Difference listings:
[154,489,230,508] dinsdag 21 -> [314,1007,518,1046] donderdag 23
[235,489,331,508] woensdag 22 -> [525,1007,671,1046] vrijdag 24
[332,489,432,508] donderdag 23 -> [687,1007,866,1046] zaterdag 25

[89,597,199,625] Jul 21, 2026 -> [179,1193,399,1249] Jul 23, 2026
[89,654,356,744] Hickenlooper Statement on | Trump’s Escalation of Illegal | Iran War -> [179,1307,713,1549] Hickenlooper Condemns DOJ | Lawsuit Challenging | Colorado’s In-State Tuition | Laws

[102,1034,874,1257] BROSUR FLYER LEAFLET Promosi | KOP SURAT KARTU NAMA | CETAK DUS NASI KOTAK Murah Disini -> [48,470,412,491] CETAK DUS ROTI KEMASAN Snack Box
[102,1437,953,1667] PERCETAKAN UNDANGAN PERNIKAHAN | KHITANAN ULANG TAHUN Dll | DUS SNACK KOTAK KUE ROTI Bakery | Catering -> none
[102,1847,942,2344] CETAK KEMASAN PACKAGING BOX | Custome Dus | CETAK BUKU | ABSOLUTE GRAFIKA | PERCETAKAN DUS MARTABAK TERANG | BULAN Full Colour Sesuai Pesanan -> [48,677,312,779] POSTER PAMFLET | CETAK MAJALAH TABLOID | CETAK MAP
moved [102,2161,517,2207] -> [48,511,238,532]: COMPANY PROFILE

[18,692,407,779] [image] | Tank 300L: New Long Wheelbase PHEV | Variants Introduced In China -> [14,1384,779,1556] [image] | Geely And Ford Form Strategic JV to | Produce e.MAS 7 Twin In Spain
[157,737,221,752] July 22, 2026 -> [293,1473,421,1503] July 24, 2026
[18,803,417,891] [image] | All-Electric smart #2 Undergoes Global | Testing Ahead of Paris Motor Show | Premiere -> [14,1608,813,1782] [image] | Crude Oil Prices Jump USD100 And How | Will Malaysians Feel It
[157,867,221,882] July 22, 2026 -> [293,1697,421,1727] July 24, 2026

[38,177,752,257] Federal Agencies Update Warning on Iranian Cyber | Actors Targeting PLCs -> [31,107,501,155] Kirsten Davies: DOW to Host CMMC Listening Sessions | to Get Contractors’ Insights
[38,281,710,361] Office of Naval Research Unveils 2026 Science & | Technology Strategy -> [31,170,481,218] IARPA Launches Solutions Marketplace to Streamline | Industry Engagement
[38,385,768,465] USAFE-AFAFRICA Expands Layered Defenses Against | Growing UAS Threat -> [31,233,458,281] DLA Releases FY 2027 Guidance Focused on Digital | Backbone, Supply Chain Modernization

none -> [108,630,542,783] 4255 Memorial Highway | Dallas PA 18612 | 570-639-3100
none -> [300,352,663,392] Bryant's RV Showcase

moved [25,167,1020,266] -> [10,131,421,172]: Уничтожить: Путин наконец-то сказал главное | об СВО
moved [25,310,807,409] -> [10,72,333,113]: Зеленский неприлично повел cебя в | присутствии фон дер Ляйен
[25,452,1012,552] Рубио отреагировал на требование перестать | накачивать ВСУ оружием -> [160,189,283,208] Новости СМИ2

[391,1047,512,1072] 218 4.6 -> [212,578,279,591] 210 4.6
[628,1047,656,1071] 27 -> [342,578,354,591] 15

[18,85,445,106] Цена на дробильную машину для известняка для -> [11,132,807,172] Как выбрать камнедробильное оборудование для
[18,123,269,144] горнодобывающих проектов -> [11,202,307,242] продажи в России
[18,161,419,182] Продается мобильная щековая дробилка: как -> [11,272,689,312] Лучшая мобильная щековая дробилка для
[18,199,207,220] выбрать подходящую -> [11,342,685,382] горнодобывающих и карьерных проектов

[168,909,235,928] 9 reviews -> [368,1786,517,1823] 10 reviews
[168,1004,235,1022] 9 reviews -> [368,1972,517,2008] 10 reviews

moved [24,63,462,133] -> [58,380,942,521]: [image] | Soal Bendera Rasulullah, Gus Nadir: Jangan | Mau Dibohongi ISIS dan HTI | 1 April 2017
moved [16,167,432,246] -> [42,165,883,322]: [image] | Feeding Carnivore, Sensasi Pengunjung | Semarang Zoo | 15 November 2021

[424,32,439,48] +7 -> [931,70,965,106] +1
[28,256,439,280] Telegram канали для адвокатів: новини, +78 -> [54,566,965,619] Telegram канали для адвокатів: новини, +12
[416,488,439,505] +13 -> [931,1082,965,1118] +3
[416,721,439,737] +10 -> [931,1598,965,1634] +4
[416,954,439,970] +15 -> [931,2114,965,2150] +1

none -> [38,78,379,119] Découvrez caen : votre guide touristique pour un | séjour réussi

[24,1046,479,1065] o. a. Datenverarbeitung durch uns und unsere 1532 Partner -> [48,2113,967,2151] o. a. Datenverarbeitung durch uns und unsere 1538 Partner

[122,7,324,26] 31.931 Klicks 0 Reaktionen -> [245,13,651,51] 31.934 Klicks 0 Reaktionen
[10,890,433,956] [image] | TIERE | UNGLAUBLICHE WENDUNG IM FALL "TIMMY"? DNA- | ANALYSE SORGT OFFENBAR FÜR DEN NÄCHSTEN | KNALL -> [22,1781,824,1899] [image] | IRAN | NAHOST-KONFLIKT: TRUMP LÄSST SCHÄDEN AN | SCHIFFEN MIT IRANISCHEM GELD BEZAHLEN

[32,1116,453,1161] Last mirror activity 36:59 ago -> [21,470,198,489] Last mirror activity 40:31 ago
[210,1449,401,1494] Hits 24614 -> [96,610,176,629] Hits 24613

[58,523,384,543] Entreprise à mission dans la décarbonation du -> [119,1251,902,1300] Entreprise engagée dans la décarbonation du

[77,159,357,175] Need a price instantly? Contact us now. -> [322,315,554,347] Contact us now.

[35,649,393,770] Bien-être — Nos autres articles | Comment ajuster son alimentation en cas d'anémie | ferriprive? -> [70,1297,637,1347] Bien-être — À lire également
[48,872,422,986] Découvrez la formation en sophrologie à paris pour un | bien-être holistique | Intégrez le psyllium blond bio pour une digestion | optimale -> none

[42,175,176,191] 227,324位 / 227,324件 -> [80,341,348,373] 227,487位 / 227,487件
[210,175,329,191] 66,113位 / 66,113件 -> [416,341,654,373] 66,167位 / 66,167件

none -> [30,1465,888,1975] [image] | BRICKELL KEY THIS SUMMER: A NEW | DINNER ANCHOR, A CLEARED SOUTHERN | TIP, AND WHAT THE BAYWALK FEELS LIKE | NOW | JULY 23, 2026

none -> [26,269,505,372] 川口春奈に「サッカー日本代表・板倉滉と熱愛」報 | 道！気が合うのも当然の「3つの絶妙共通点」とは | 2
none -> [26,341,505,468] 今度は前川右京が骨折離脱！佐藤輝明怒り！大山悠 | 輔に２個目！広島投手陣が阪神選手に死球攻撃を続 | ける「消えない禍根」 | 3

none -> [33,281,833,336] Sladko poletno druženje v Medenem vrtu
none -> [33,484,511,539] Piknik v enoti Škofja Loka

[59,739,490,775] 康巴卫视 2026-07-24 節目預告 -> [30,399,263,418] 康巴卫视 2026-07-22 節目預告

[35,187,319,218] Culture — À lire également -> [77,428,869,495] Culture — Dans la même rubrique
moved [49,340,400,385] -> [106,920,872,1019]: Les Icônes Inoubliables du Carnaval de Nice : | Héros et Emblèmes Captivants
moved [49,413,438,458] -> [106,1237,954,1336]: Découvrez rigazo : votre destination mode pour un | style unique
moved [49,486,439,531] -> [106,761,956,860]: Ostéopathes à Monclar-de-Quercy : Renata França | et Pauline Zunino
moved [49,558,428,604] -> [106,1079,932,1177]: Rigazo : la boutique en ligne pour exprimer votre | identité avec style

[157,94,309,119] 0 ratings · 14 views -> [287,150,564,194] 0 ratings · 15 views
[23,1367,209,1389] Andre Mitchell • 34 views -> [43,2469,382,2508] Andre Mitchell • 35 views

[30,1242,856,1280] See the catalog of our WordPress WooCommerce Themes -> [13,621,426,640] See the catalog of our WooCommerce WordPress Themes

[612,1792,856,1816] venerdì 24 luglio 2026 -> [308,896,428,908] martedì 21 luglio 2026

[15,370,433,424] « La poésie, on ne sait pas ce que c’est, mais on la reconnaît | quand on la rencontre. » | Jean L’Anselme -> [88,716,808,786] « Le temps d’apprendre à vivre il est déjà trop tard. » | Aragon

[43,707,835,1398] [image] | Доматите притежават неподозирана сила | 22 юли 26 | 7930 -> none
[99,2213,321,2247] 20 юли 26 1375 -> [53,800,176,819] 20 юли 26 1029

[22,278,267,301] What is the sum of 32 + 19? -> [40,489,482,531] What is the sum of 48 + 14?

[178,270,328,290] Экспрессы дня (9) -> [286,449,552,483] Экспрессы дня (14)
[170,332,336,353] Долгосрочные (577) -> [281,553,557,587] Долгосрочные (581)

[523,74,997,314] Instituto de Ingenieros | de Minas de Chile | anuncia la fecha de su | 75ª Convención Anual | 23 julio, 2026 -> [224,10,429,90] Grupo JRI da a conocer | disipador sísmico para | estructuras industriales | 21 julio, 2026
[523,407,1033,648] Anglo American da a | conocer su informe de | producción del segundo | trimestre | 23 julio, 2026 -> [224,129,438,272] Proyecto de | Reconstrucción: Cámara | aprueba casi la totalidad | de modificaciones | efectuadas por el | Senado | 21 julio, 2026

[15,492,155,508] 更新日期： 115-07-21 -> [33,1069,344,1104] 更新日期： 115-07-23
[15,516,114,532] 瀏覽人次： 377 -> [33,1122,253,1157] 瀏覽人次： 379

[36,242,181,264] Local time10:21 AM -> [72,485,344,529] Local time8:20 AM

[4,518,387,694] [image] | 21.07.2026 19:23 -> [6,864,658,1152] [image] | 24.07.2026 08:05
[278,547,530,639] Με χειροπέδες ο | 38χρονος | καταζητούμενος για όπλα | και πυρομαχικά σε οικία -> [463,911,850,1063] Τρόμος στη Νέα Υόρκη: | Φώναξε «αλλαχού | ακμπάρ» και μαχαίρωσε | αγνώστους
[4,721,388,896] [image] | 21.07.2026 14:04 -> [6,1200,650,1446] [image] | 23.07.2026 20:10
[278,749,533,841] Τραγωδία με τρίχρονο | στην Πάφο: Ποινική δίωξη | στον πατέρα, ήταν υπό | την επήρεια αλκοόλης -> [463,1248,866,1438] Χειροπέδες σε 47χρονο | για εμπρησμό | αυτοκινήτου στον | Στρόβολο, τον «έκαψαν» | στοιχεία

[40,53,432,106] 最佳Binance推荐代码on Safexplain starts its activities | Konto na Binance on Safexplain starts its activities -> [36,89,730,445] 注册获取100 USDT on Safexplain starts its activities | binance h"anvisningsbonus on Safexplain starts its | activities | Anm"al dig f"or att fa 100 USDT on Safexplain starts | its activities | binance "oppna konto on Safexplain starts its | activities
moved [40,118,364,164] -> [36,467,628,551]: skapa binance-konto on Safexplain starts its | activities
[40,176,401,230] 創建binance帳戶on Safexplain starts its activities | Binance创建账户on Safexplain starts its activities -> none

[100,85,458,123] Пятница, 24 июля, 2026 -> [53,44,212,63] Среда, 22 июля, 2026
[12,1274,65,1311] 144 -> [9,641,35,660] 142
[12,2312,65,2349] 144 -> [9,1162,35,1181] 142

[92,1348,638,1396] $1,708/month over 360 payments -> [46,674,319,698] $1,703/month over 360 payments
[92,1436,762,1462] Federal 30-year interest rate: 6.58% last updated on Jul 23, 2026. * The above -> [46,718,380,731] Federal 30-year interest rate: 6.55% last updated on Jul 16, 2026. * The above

* Your goal
Lines to set down from above: the line with "[278,547,530,639] Με χειροπέδες", the line with "moved [40,118,364,164] ->", and every line between, each exactly as written.

* Solution to this exercise
[278,547,530,639] Με χειροπέδες ο | 38χρονος | καταζητούμενος για όπλα | και πυρομαχικά σε οικία -> [463,911,850,1063] Τρόμος στη Νέα Υόρκη: | Φώναξε «αλλαχού | ακμπάρ» και μαχαίρωσε | αγνώστους
[4,721,388,896] [image] | 21.07.2026 14:04 -> [6,1200,650,1446] [image] | 23.07.2026 20:10
[278,749,533,841] Τραγωδία με τρίχρονο | στην Πάφο: Ποινική δίωξη | στον πατέρα, ήταν υπό | την επήρεια αλκοόλης -> [463,1248,866,1438] Χειροπέδες σε 47χρονο | για εμπρησμό | αυτοκινήτου στον | Στρόβολο, τον «έκαψαν» | στοιχεία

[40,53,432,106] 最佳Binance推荐代码on Safexplain starts its activities | Konto na Binance on Safexplain starts its activities -> [36,89,730,445] 注册获取100 USDT on Safexplain starts its activities | binance h"anvisningsbonus on Safexplain starts its | activities | Anm"al dig f"or att fa 100 USDT on Safexplain starts | its activities | binance "oppna konto on Safexplain starts its | activities
moved [40,118,364,164] -> [36,467,628,551]: skapa binance-konto on Safexplain starts its | activities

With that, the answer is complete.